Flood zones 2 and 3, and Critical Drainage Areas (CDA) (as defined by the 2018 modelling updates) are illustrated on the Policies map, using the latest available data. Applicants should consult the Environment Agency (EA) and Essex County Council as the Lead Local Flood Authority (LLFA) to establish whether the data has since been updated. All proposals will be assessed against the latest available information.

Amend paragraph 8.57 to read:

EXTENT OF FLOOD RISK IN BRENTWOOD

8.57 Fluvial flood risk in Brentwood is not extensive and is largely limited to areas in very close proximity to local watercourses. Risk of flooding from surface water presents a more extensive zone of risk than the fluvial flood zones. This is because the fluvial flood zones in Brentwood are relatively narrow owing to the 'headwater' nature of most of the watercourses. The Brentwood Strategic Flood Risk Assessment (2018) maps flood risk zones in the borough, with surface water flooding shown most notably on the A12 north west of Brentwood and on roads around Ingatestone. Incidences of fluvial (river) flooding are recorded along the eastern boundary of the River Wid from Stondon Hall Brook, and the River Roding to the north of the borough. Areas at risk of fluvial surface water flooding are mainly rural and include low lying areas south of the A127 west and east of West Horndon. The most likely mechanism for surface water runoff generation is when heavy rainfall exceeds the capacity of the local drainage network and of the ground to infiltrate water; therefore surface treatments in new development are equally important in avoiding localised flooding. Therefore, Policy BE05 Sustainable Drainage must also be taken into account alongside flood risk. The feasibility of infiltration on site will need to be determined through a site-specific drainage assessment that forms part of the Drainage Strategy. Brentwood's Surface Water Management Plan (SWMP 2015, updated 2020) and Strategic Flood Risk Assessment (SFRA 2018) provide additional information on other sources of flood risk and potential mitigation measures.

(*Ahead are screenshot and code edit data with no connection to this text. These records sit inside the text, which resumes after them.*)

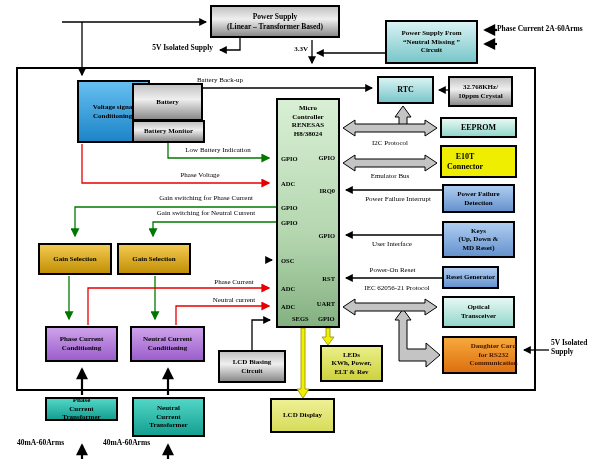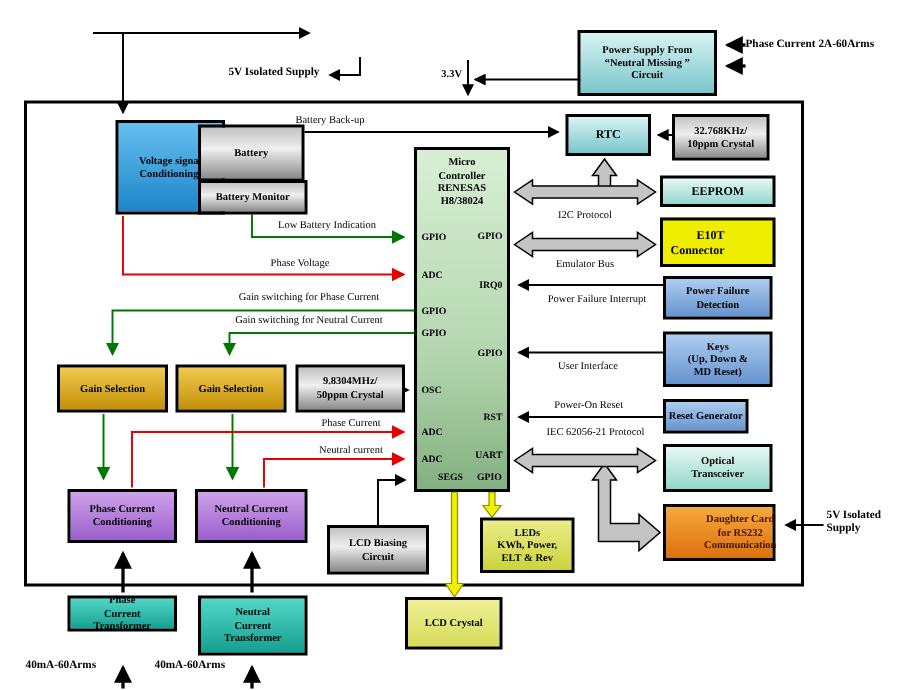--- a/index.html
+++ b/index.html
@@ -3,21 +3,21 @@
 <meta charset="utf-8">
 <style>
   html,body{margin:0;padding:0;background:#fff;}
   #canvas{position:relative;width:600px;height:460px;background:#ffffff;overflow:hidden;
           font-family:"Liberation Serif","DejaVu Serif",serif;}
   svg{position:absolute;left:0;top:0;pointer-events:none;}
   .box{position:absolute;border:2px solid #000;box-sizing:border-box;
        display:flex;align-items:center;justify-content:center;
        text-align:center;font-weight:bold;font-size:7px;line-height:1.22;
        white-space:pre-line;color:#000;z-index:2;}
-  .ta-l{justify-content:flex-start;text-align:right;padding-left:5px;}
+  .ta-l{justify-content:flex-start;text-align:center;padding-left:5px;}
   .g-gray{background:linear-gradient(180deg,#c2c2c2,#efefef 42%,#8a8a8a);}
   .g-teal{background:linear-gradient(180deg,#d9f3f3,#79c6ca);}
   .g-aqua{background:linear-gradient(180deg,#e7f8f3,#93d7cb);}
   .g-blue{background:linear-gradient(180deg,#aecdf0,#6693ce);}
   .g-yellow{background:#f0ee00;}
   .g-orange{background:linear-gradient(180deg,#f6a93c,#dd7010);color:#431400;padding-left:28px;}
   .g-gold{background:linear-gradient(180deg,#f2ca50,#c28f06);}
   .g-purple{background:linear-gradient(180deg,#cda2ea,#9c5ecb);}
   .g-cyanblue{background:linear-gradient(180deg,#66bff0,#1d85c8);margin-left:32px;}
   .g-tealct{background:linear-gradient(180deg,#52d6c6,#15a092);}
@@ -101,20 +101,22 @@
       <path d="M88 325 V288 H269" marker-end="url(#ar)"></path>
       <path d="M176 325 V306 H269" marker-end="url(#ar)"></path>
     </g>
 
     <g fill="#f0f000" stroke="#8e8e00" stroke-width="0.8">
       <polygon points="301,328 305,328 305,389 309,389 303,398 297,389 301,389"></polygon>
       <polygon points="326,328 330,328 330,337 334,337 328,345 322,337 326,337"></polygon>
     </g>
   </svg>
 
+  <div class="box g-gray" style="left:210px;top:5px;width:130px;height:33px;font-size:7.5px;">Power Supply
+(Linear – Transformer Based)</div>
   <div class="box g-teal" style="left:385px;top:20px;width:93px;height:44px;">Power Supply From
 “Neutral Missing ”
 Circuit</div>
   <div class="box g-cyanblue" style="left:45px;top:80px;width:73px;height:63px;">Voltage signal
 Conditioning.</div>
   <div class="box g-gray" style="left:132px;top:83px;width:71px;height:38px;">Battery</div>
   <div class="box g-gray" style="left:132px;top:120px;width:73px;height:23px;">Battery Monitor</div>
   <div class="box g-teal" style="left:377px;top:76px;width:57px;height:28px;font-size:8px;">RTC</div>
   <div class="box g-gray" style="left:448px;top:76px;width:65px;height:31px;">32.768KHz/
 10ppm Crystal</div>
@@ -127,32 +129,30 @@
 (Up, Down &amp;
 MD Reset)</div>
   <div class="box g-blue" style="left:442px;top:266px;width:57px;height:23px;">Reset Generator</div>
   <div class="box g-aqua" style="left:442px;top:296px;width:73px;height:32px;">Optical
 Transceiver</div>
   <div class="box g-orange" style="left:442px;top:336px;width:75px;height:38px;">Daughter Card
 for RS232
 Communication</div>
   <div class="box g-gold" style="left:38px;top:243px;width:74px;height:32px;">Gain Selection</div>
   <div class="box g-gold" style="left:117px;top:243px;width:74px;height:32px;">Gain Selection</div>
-  <div class="box g-gray" style="left:197px;top:243px;width:73px;height:32px;">9.8304MHz/
-50ppm Crystal</div>
   <div class="box g-purple" style="left:45px;top:326px;width:73px;height:36px;">Phase Current
 Conditioning</div>
   <div class="box g-purple" style="left:130px;top:326px;width:75px;height:36px;">Neutral Current
 Conditioning</div>
   <div class="box g-gray" style="left:218px;top:350px;width:68px;height:33px;">LCD Biasing
 Circuit</div>
   <div class="box g-led" style="left:320px;top:345px;width:63px;height:37px;">LEDs
 KWh, Power,
 ELT &amp; Rev</div>
-  <div class="box g-lcd" style="left:270px;top:398px;width:65px;height:35px;">LCD Crystal</div>
+  <div class="box g-lcd" style="left:270px;top:398px;width:65px;height:35px;">LCD Display</div>
   <div class="box g-tealct" style="left:45px;top:397px;width:73px;height:24px;">Phase
 Current
 Transformer</div>
   <div class="box g-tealct" style="left:132px;top:397px;width:73px;height:40px;">Neutral
 Current
 Transformer</div>
 
   <div class="box g-mcu" style="left:276px;top:98px;width:64px;height:230px;align-items:flex-start;padding-top:4px;">
     <span>Micro
 Controller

Delete paragraphs 8.58 to 8.62

Amend paragraph 8.63 to read:

FLOOD MANAGEMENT AND MITIGATION 

8.63 Developers are encouraged to refer to the Environment Agency's Flood Risk Standing Advice for planning applicants.; eEarly pre-application discussion engagement with Brentwood Borough Council, Essex County Council as the Lead Local Flood Authority, and the Environment Agency and the relevant water utility company (i.e. Thames Water or Anglian) is strongly advised.

Delete paragraph 8.64

Insert new paragraphs to read:

It is important that development does not increase flood risk to people, properties and infrastructure. All proposals should proactively seek to minimise and mitigate risk wherever possible, especially in areas with identified risk from flooding. Applicants will be expected to consider risk from all sources of flooding using appropriate up to date information. All development proposals should also take into consideration the impacts of climate change over the lifetime or the development.

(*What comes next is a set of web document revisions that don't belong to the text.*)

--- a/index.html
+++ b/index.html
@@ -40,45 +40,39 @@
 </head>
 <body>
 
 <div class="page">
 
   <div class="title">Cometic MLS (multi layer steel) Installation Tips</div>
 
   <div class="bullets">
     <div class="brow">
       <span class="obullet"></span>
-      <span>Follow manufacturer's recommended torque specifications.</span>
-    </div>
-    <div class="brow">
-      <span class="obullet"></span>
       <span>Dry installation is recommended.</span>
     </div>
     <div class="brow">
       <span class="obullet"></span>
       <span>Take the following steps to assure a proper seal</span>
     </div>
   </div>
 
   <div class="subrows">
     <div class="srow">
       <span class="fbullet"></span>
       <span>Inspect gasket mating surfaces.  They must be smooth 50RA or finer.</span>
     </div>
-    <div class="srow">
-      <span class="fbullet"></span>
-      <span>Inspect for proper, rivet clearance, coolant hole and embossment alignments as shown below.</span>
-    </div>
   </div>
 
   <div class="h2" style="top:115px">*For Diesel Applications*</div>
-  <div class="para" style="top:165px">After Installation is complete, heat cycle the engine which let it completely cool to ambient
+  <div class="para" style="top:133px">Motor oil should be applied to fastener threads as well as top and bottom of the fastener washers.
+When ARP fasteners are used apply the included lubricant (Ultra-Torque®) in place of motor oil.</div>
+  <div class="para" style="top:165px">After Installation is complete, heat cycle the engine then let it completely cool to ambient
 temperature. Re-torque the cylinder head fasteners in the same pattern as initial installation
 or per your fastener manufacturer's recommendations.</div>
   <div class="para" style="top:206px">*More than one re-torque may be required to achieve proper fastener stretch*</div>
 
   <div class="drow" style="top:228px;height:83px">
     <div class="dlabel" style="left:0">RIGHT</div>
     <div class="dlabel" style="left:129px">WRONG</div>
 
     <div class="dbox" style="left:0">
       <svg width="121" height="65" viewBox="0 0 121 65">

The SFRA recommends that 'Functional Floodplain' status is applied to all of Flood Zone 3 extent in the Borough (as described in Section 4.4), with the exception of the areas for which the EA hold detailed modelled data (Rivers Wid and Mardyke). All areas of Flood Zone 3 should have the Flood Zone 3b planning restrictions applied, as per Table D.2 in Appendix D of the SFRA. The EA would object to any new development in functional floodplain (Flood Zone 3b). Development should be located in areas suitable to the vulnerability level of the proposed uses, in accordance with the exceptions test. For any proposed water-compatible uses within a functional floodplain, the applicant must demonstrate that development is designed and constructed to:

a. remain operational and safe for users in times of flood;

b. result in no net loss of floodplain storage;

c. not impede water flows and not increase flood risk elsewhere.

Compatible development will be assessed in accordance with national planning policy guidance for flood risk vulnerability and flood zone 'compatibility' tables.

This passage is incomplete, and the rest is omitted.